(Beginning of STORED DATA)
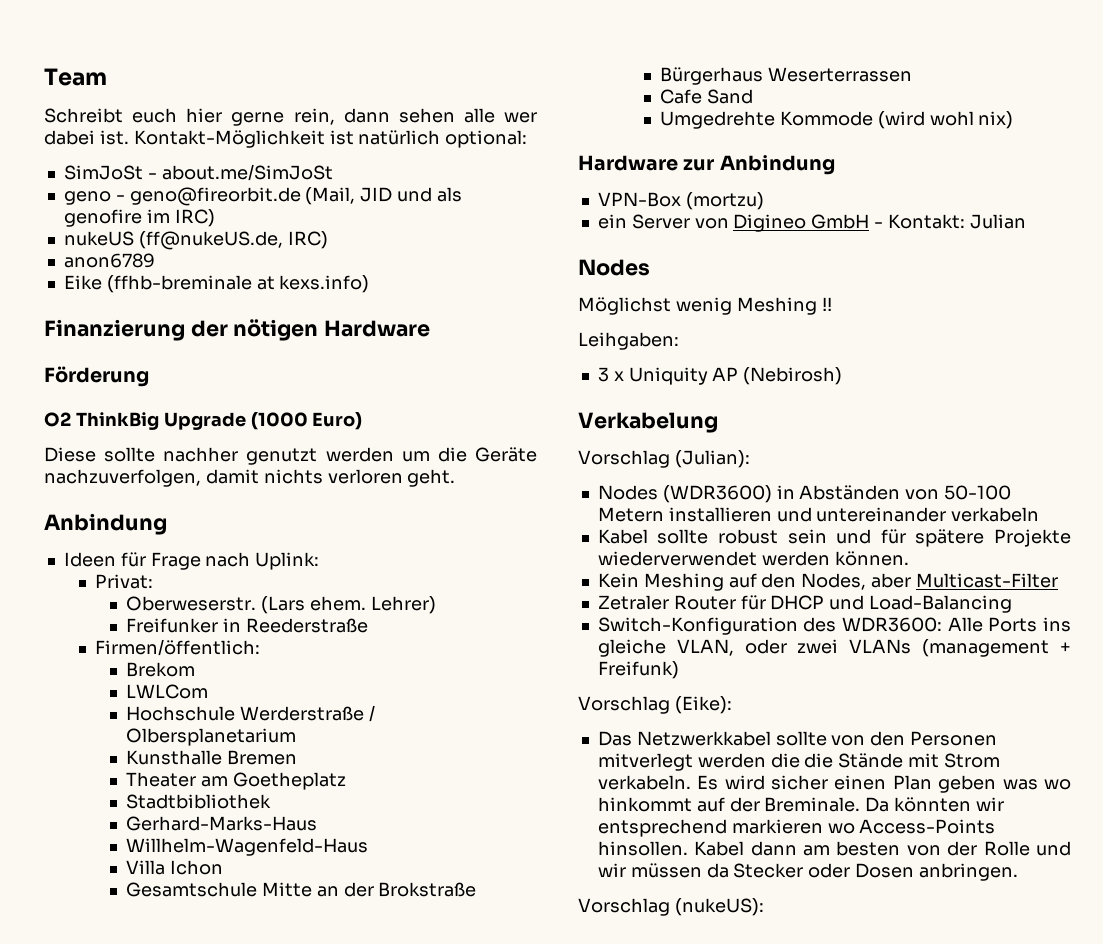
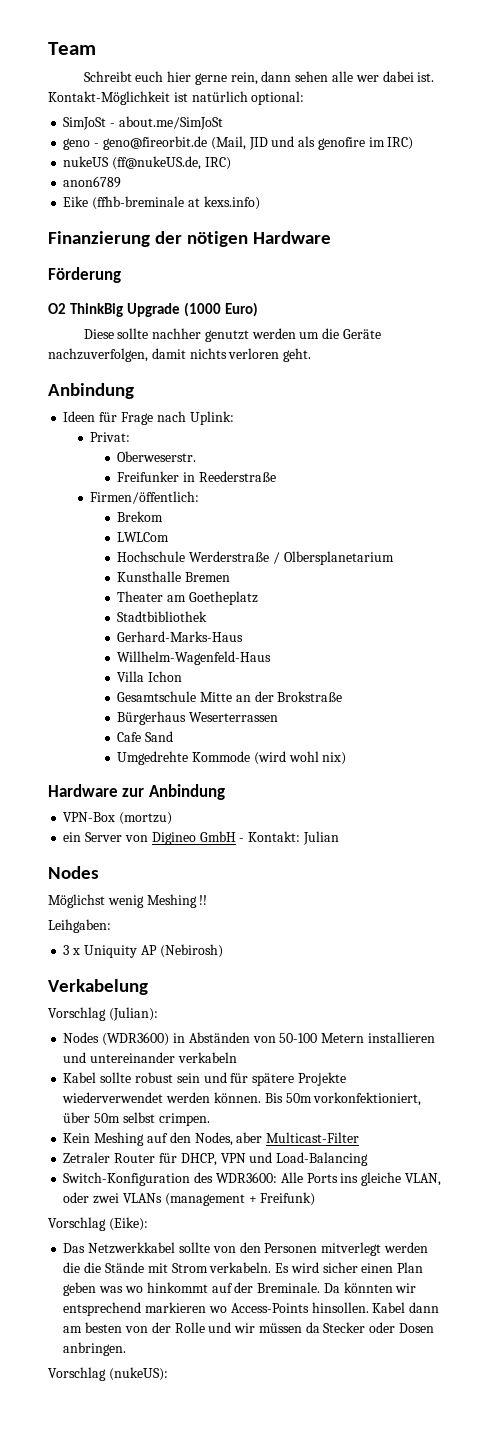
[260,596,436,614] (Lars ehem. Lehrer) -> (197, 456) none
(909, 558) none -> [264,1092,422,1106] [63,1112,210,1126] Bis 50m vorkonfektioniert, über 50m selbst crimpen.
[770,595,825,610] DHCP -> [180,1153,246,1166] DHCP, VPN

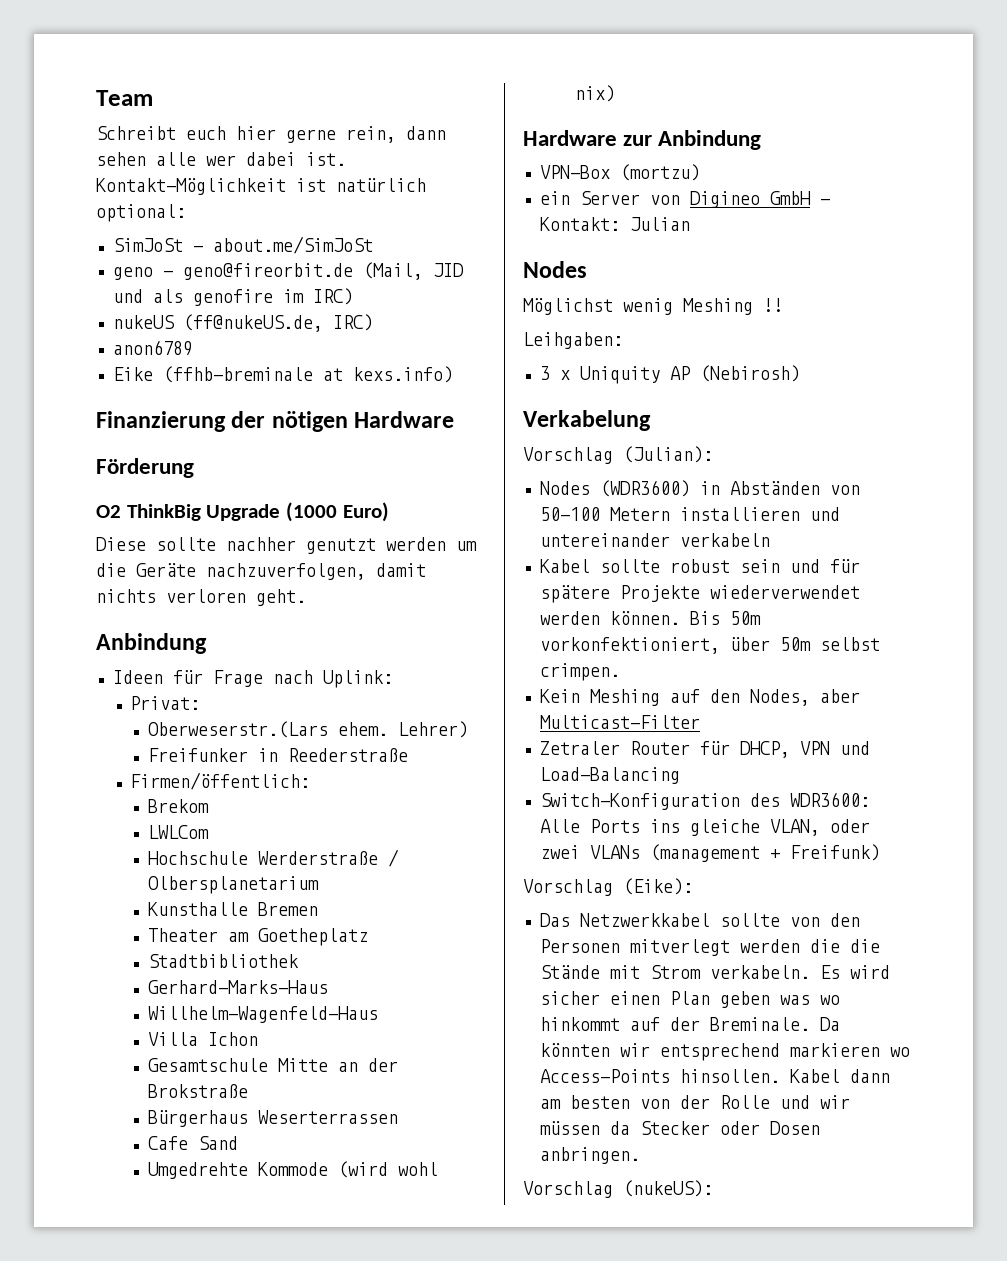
[117,451,197,462] Oberweserstr. -> [147,721,468,738] Oberweserstr.(Lars ehem. Lehrer)

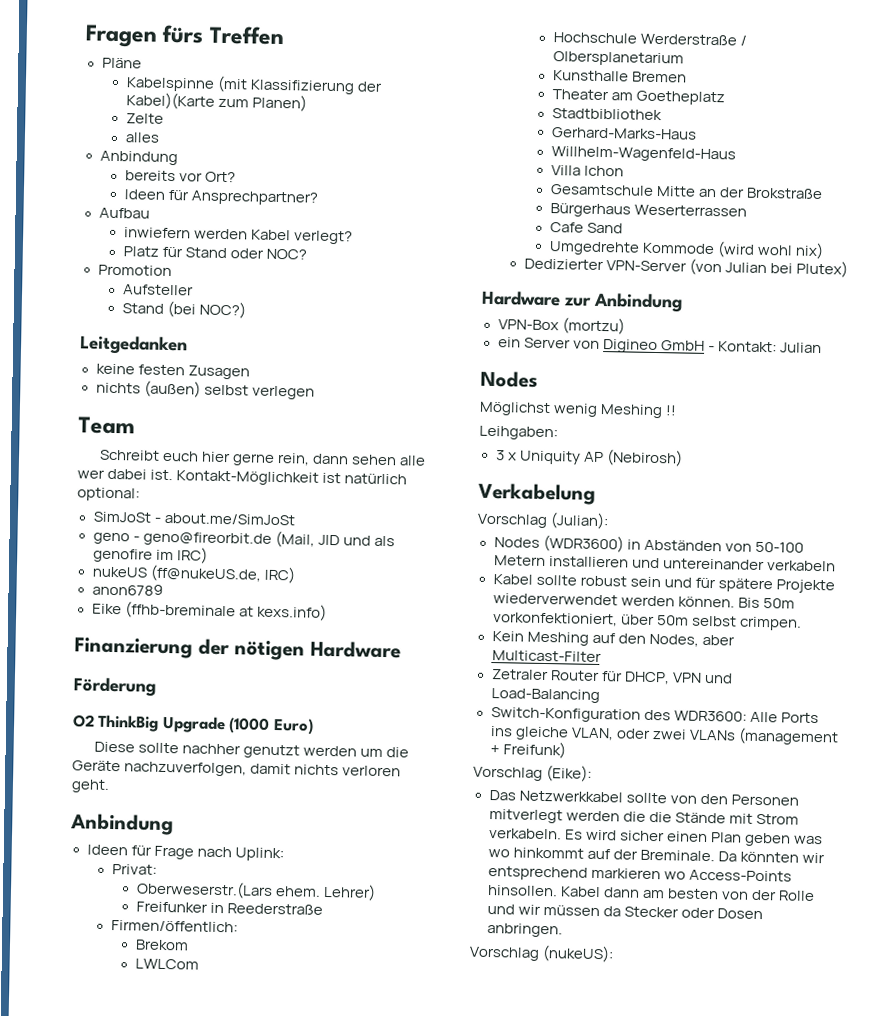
(96, 98) none -> [85,24,285,48] [101,57,142,69] [125,75,383,95] [125,92,307,112] [125,113,164,124] [124,132,160,143] [99,150,178,166] [124,170,236,183] [123,189,318,206] [98,207,150,219] [123,227,353,245] [122,246,307,260] [97,264,172,277] [122,284,194,296] [121,300,246,319] [79,335,188,356] [95,363,250,380] [95,380,315,400] Fragen fürs Treffen // Pläne // Kabelspinne (mit Klassifizierung der Kabel)(Karte zum Planen) // Zelte // alles // Anbindung // bereits vor Ort? // Ideen für Ansprechpartner? // Aufbau // inwiefern werden Kabel verlegt? // Platz für Stand oder NOC? // Promotion // Aufsteller // Stand (bei NOC?) // Leitgedanken // keine festen Zusagen // nichts (außen) selbst verlegen //
(615, 93) none -> [523,258,848,278] // Dedizierter VPN-Server (von Julian bei Plutex)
(End of STORED DATA)
AIM OF THE EXERCISE> Reproduce the data above word for word from its first line through the line that holds "[117,451,197,462] Oberweserstr. ->", both ends included; skip pictures.

EXERCISE RESPONSE>
[260,596,436,614] (Lars ehem. Lehrer) -> (197, 456) none
(909, 558) none -> [264,1092,422,1106] [63,1112,210,1126] Bis 50m vorkonfektioniert, über 50m selbst crimpen.
[770,595,825,610] DHCP -> [180,1153,246,1166] DHCP, VPN

[117,451,197,462] Oberweserstr. -> [147,721,468,738] Oberweserstr.(Lars ehem. Lehrer)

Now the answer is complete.